PHP Configuration for 1C-Bitrix
/etc/php/8.1/fpm/php.ini (parameters critical for 1C-Bitrix):
; Memory
memory_limit = 256M
; Execution time
max_execution_time = 90
max_input_time = 60
; File uploads (for images and price lists)
upload_max_filesize = 256M
post_max_size = 256M
max_file_uploads = 50
; Sessions
session.gc_maxlifetime = 3600
session.save_handler = memcached
session.save_path = "127.0.0.1:11211"
; OPcache
opcache.enable = 1
opcache.memory_consumption = 256
opcache.max_accelerated_files = 20000
opcache.validate_timestamps = 1
opcache.revalidate_freq = 60
opcache.jit = tracing
opcache.jit_buffer_size = 64M
; Disable dangerous functions
disable_functions = exec,passthru,shell_exec,system,proc_open,popen
session.save_handler = memcached — sessions stored in memory instead of the filesystem. Critical for multi-server setups (clusters) and speeds up session access by 10–20×.

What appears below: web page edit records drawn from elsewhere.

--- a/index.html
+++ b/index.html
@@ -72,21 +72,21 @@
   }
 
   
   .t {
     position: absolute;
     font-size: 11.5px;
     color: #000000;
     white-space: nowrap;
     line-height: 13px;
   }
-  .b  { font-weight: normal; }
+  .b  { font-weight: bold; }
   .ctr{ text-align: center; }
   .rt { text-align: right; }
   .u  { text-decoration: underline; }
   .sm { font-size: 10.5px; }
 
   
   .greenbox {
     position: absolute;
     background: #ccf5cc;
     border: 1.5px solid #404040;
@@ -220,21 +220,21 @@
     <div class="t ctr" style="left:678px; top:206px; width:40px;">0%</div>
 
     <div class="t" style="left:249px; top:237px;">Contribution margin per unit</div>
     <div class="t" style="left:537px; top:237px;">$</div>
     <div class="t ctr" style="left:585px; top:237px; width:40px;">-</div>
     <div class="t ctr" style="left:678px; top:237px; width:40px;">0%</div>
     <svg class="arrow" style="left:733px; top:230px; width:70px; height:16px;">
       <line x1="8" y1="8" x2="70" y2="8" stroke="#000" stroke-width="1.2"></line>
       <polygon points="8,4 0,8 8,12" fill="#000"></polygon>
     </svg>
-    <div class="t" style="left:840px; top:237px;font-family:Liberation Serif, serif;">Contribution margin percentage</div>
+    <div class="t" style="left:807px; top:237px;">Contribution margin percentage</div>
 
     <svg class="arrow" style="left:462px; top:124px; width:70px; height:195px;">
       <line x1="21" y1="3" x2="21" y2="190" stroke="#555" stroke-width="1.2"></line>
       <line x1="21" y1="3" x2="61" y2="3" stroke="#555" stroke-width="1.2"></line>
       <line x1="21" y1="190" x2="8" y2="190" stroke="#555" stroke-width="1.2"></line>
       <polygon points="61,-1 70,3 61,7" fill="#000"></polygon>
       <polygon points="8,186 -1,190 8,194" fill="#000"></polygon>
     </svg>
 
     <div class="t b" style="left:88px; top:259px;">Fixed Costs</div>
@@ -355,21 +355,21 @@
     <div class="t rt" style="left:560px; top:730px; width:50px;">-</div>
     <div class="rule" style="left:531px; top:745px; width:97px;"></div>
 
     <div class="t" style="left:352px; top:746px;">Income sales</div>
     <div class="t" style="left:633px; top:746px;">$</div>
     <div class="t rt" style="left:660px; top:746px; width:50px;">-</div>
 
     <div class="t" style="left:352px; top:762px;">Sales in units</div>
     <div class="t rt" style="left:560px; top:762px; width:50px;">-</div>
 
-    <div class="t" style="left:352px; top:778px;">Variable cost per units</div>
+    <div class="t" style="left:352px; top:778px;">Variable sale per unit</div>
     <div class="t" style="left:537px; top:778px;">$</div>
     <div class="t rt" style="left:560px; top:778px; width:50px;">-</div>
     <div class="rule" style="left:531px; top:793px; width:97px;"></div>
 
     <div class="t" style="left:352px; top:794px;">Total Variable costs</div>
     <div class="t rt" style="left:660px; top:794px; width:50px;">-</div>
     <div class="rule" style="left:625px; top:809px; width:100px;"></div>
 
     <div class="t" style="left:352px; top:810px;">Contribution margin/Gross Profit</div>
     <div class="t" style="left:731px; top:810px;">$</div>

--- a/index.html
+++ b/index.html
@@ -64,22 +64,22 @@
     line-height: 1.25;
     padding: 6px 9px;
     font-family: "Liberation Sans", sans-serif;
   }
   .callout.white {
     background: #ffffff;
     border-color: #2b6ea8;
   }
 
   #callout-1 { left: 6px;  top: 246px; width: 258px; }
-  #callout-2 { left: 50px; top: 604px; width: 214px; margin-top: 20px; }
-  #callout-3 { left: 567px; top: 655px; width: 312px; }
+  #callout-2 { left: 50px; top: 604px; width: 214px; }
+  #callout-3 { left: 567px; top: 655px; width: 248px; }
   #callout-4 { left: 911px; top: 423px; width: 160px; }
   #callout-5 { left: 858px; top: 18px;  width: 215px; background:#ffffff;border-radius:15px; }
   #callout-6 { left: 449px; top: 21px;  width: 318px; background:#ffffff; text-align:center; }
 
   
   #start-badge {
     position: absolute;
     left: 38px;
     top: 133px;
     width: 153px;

opcache.jit = tracing — the PHP 8.0+ JIT compiler. For 1C-Bitrix with its procedural code, this delivers a 10–30% CPU performance gain.
Separate Pools for Different Tasks
It is recommended to split pools:
bitrix.conf — main site, 30 workers, 256M memory
agents.conf — Bitrix agents, 3–5 workers, 512M memory, longer timeout
import.conf — 1C import, 1–2 workers, 1G memory, 300s timeout
Agents and 1C imports must not compete with user requests for workers. Without separation, the import pool can occupy all 30 slots during price list processing.
Monitoring
# Watch status in real time
watch -n1 'curl -s http://127.0.0.1/php-fpm-status | grep -E "active|idle|total"'
If active processes consistently equals max_children, the pool is saturated and requests are being queued. Either increase max_children or optimize the application code.